U.S. #929 – The image of the flag raising at Ground Zero is often compared to the raising of the flag at Iwo Jima, one of the most enduring images of World War II.

By 5 p.m., police, firefighters, and emergency workers had spent much of the day tirelessly searching for survivors. A group of firemen then noticed a U.S. flag waving atop a nearby yacht. Seeing it as a symbol of hope for the brave workers, the three men removed the flag and its pole and raised it at Ground Zero, in the center of the relief efforts. Franklin knew he was witnessing something special and immediately snapped the photo, that went on to grace millions of newspapers and collectibles. It’s often compared to the flag raising at Iwo Jima.
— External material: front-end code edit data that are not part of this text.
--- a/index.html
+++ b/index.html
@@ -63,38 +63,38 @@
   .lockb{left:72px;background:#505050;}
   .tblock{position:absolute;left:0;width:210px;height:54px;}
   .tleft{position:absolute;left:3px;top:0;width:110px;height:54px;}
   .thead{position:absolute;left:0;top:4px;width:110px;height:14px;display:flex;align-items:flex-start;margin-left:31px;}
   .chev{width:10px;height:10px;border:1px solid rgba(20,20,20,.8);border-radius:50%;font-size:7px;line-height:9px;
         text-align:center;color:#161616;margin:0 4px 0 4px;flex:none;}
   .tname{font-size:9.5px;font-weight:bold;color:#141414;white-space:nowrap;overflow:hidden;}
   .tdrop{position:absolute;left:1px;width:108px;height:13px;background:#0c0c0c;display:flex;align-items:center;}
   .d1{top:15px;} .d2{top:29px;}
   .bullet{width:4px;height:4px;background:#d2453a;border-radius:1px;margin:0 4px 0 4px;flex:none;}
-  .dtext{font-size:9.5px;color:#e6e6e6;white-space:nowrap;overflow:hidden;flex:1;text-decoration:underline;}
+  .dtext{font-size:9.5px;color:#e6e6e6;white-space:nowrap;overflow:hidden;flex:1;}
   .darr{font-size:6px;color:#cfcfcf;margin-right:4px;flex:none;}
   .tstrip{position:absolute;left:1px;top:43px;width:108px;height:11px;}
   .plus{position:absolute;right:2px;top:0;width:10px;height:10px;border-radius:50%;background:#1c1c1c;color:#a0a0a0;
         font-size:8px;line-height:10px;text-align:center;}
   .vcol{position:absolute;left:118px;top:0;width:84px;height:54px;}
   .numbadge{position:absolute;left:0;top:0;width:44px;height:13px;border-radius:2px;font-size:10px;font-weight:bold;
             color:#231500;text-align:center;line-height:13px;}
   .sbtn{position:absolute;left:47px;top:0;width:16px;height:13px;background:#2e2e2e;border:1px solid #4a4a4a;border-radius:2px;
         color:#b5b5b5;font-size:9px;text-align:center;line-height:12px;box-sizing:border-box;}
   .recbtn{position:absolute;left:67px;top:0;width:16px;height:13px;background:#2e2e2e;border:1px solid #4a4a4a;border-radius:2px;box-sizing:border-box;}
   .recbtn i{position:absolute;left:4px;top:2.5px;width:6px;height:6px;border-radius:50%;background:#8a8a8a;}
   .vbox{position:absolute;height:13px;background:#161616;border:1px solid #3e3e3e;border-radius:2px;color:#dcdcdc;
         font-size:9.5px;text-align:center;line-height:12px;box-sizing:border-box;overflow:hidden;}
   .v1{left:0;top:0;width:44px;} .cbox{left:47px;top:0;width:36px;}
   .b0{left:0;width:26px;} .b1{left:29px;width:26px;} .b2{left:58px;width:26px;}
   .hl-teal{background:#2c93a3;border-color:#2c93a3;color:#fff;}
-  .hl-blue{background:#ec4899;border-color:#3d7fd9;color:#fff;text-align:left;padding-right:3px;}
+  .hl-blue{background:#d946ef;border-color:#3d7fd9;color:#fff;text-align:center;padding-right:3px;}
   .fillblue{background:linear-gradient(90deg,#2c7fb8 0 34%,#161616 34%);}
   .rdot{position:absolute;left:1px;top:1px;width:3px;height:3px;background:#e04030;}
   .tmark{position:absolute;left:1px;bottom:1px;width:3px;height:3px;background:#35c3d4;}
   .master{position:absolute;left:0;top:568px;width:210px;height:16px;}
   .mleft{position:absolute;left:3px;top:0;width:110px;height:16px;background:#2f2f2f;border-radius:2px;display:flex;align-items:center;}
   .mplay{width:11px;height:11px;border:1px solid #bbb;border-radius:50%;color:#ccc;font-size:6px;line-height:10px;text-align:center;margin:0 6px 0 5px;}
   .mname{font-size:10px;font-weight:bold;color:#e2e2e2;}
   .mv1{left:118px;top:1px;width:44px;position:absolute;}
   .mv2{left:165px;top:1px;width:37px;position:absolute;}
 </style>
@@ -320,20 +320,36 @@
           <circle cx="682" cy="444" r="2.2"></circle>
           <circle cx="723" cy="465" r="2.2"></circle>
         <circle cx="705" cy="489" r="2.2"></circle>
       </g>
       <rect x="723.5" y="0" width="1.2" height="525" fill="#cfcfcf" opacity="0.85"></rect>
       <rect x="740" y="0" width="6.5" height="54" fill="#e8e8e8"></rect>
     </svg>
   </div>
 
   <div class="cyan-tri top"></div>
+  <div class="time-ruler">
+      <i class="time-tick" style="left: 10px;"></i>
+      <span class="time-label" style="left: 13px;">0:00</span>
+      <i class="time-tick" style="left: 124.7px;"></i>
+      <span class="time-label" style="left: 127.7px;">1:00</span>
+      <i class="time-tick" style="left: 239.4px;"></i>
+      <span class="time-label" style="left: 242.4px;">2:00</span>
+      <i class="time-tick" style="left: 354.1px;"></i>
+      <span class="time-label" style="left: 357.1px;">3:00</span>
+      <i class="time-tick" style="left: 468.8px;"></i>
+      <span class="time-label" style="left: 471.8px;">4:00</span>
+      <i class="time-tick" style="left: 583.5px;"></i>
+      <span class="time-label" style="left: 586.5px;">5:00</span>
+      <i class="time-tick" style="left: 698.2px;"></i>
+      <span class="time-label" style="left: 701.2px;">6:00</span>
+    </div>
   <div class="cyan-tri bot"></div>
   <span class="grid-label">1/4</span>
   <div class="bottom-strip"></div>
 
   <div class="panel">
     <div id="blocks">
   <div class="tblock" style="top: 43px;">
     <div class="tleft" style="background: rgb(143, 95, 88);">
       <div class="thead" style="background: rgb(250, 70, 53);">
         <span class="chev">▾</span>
U.S. #3549//50A – These stamps were issued to honor the people who lost their lives in 9/11 attacks. The first of these went on sale just 43 days after September 11.

Reportedly, the flag was later taken by officials, signed by Mayor Rudolph Giuliani and George Pataki, and sent to fly aboard American ships serving in Afghanistan. It returned to America the following year and flew in various locations around New York City.
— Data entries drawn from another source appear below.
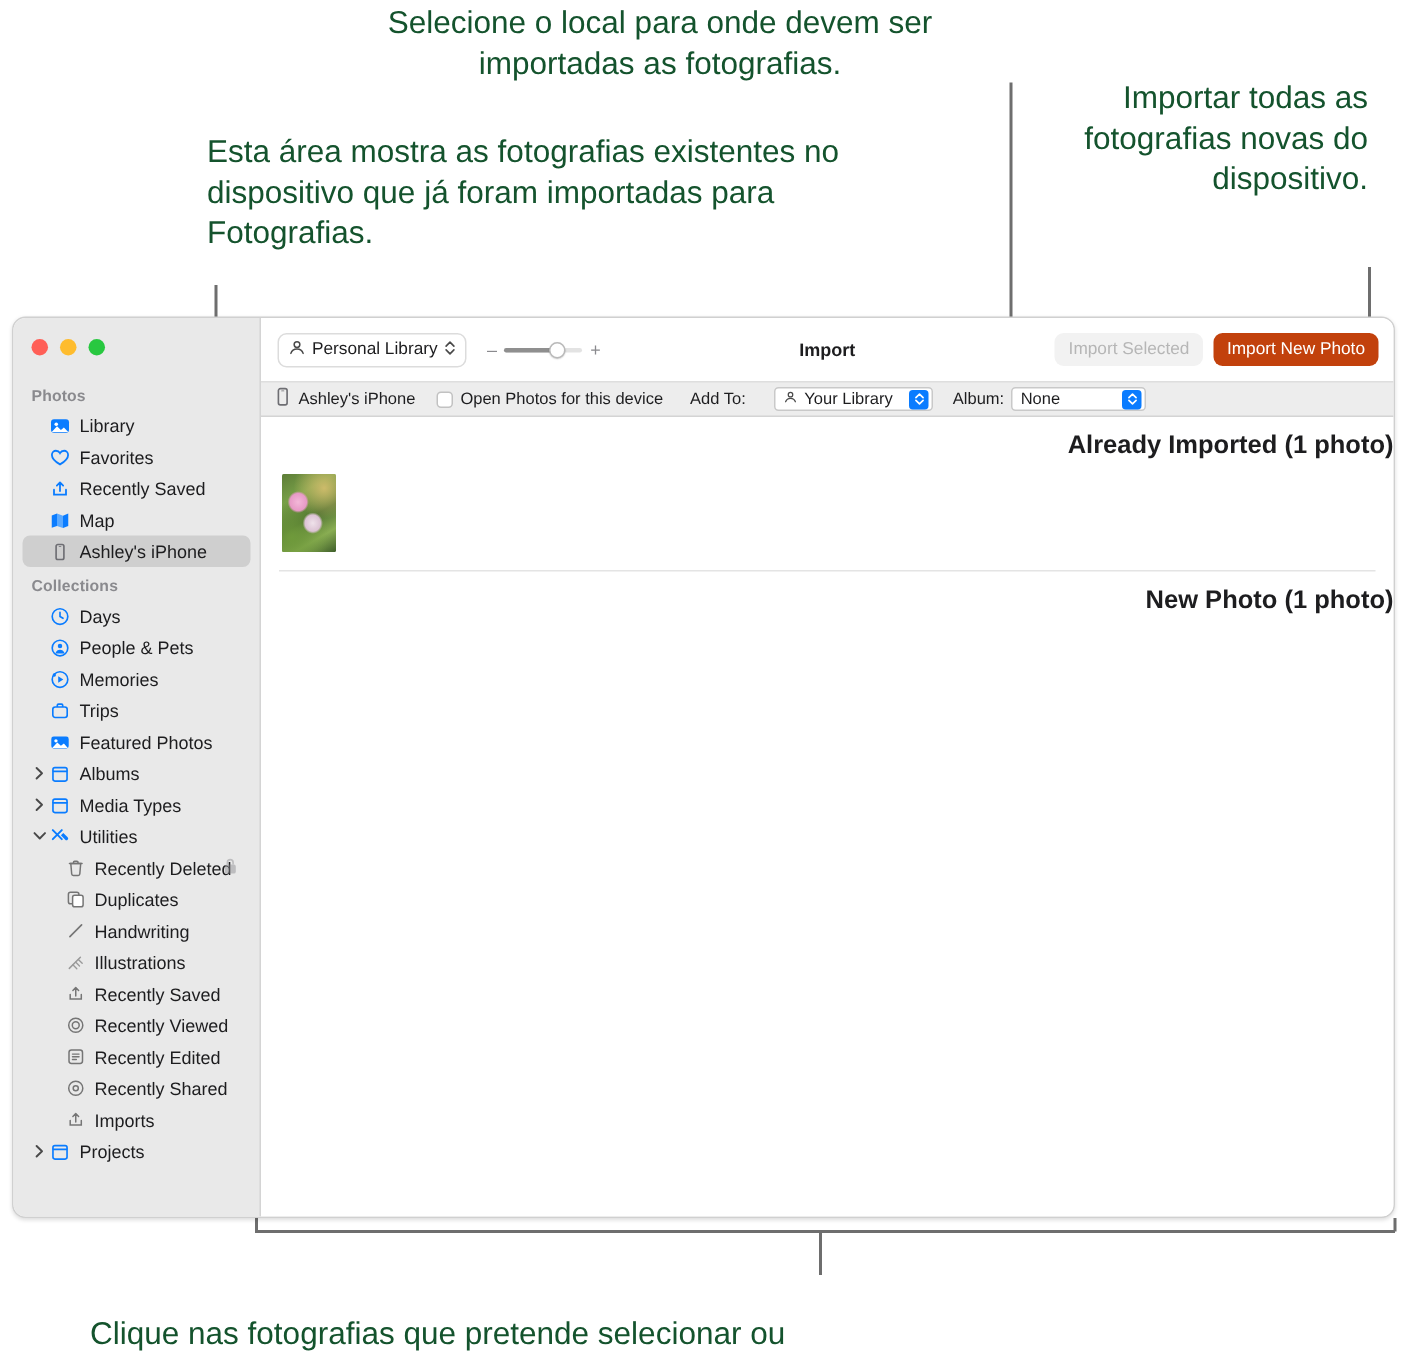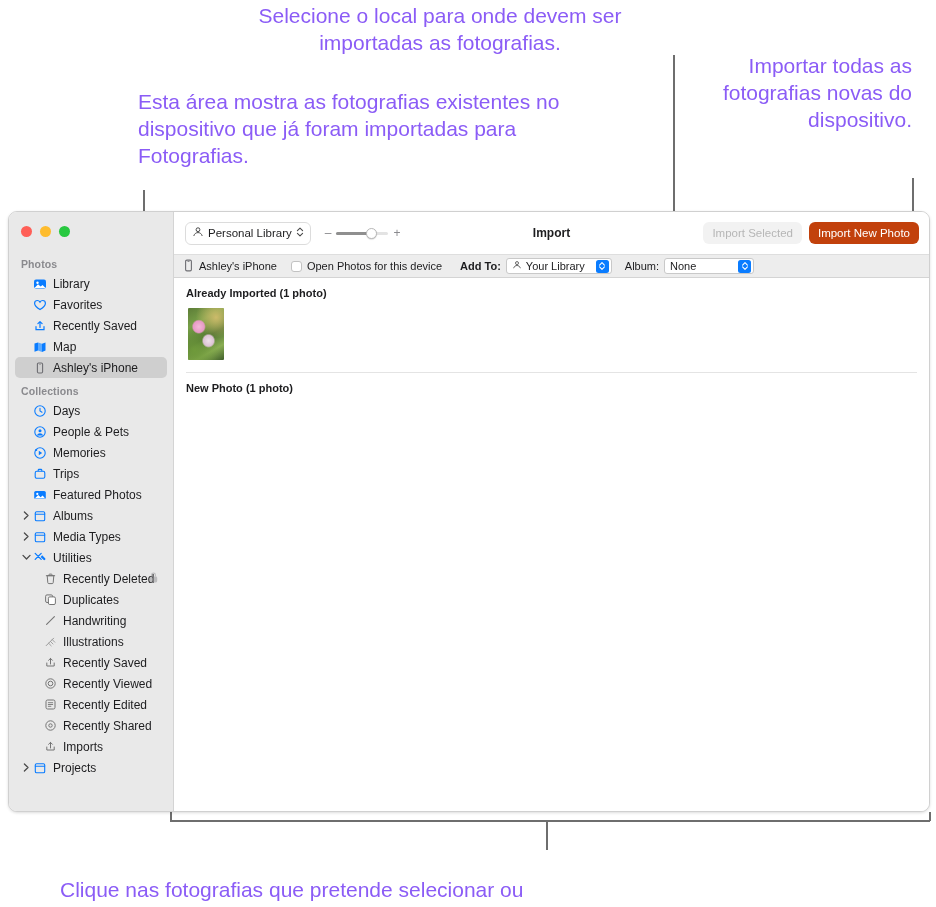--- a/index.html
+++ b/index.html
@@ -10,21 +10,21 @@
     -webkit-font-smoothing: antialiased;
     overflow: hidden;
   }
   .page { position: relative; width: 936px; height: 907px; }
 
   
   .callout {
     position: absolute;
     font-size: 21px;
     line-height: 27px;
-    color: #8b5cf6;
+    color: #14532d;
     font-family: "Liberation Sans", sans-serif;
   }
   .callout-a { left: 205px; top: 2px; width: 470px; text-align: center; }
   .callout-b { left: 138px; top: 88px; width: 475px; text-align: left; }
   .callout-c { left: 690px; top: 52px; width: 222px; text-align: right; }
   .callout-d { left: 60px; top: 876px; width: 490px; }
 
   .rule { position: absolute; background: #6e6e6e; }
   .rule-v { width: 1.5px; }
   .rule-h { height: 1.5px; }
@@ -135,41 +135,42 @@
     display: flex; align-items: center; gap: 0; padding: 0 10px 0 9px;
     font-size: 11px; color: #1d1d1f; flex: none;
   }
   .device-chip { display: flex; align-items: center; gap: 5px; margin-right: 14px; }
   .cb {
     width: 11px; height: 11px; border-radius: 3px;
     background: #fff; border: 1px solid #c2c2c2; flex: none;
   }
   .chk-group { display: flex; align-items: center; gap: 5px; margin-right: 18px; }
   .lbl { color: #1d1d1f; }
-  .addto-label { margin-right: 5px; font-weight: bold; }
+  .addto-label { margin-right: 19px; }
   .popup {
     height: 16px; background: #fff; border: 1px solid #c9c9c9;
     border-radius: 3px; display: flex; align-items: center;
     padding: 0 2px 0 5px; font-size: 11px; gap: 4px;
   }
   .popup .stepper {
     width: 13px; height: 13px; border-radius: 2.5px;
     background: #0a7cff; display: flex; flex-direction: column;
     align-items: center; justify-content: center; flex: none; margin-left: auto;
   }
   .popup .stepper svg { display: block; }
   .popup-yourlib { width: 106px; }
   .album-label { margin: 0 5px 0 13px; }
   .popup-album { width: 90px; }
 
   
   .content { flex: 1; background: #fff; overflow: hidden; }
   .section-title {
-    font-size: 11px; font-weight: 700; color: #1d1d1f;
+    font-size: 17px; font-weight: 700; color: #1d1d1f;
     padding: 9px 0 0 12px;
+    text-align: right;
   }
   .thumb-row { padding: 9px 0 12px 14px; display: flex; gap: 10px; }
   .divider { height: 1px; background: #e4e4e4; margin: 0 12px; }
 
   .thumb { border-radius: 1px; overflow: hidden; display: block; }
   .thumb.small { width: 36px; height: 52px; }
   .thumb.large { width: 72px; height: 102px; }
 
   
   .flower-pink {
Later in 2002, the owners of the yacht from which the flag was taken wanted to donate it to the Smithsonian. However, when they received the flag, they discovered it was much larger than the one that flew above their yacht. And the firefighters agreed it wasn’t the same flag they had raised on September 11.

Item #M7367 – Following the attacks, nations around the globe quickly began issuing “United We Stand” stamps, showing their support of the U.S. during this difficult time.

Researchers have looked at photos from later in the night of September 11 and discovered the flag was already missing from its pole by that point. So the flag that was signed and sent to Afghanistan wasn’t the one that flew over Ground Zero in that famous shot. Though it did serve as inspiration to the men and women defending our freedom overseas.

To date, it’s still uncertain where the Ground Zero flag is. Some believe it could have been stolen, simply misplaced, or used to cover a fallen first responder. But the flag’s owners, among others, continue to search for this historic flag that became a symbol of hope for Americans on one of the darkest days in our history.

Click the images to add this history to your collection.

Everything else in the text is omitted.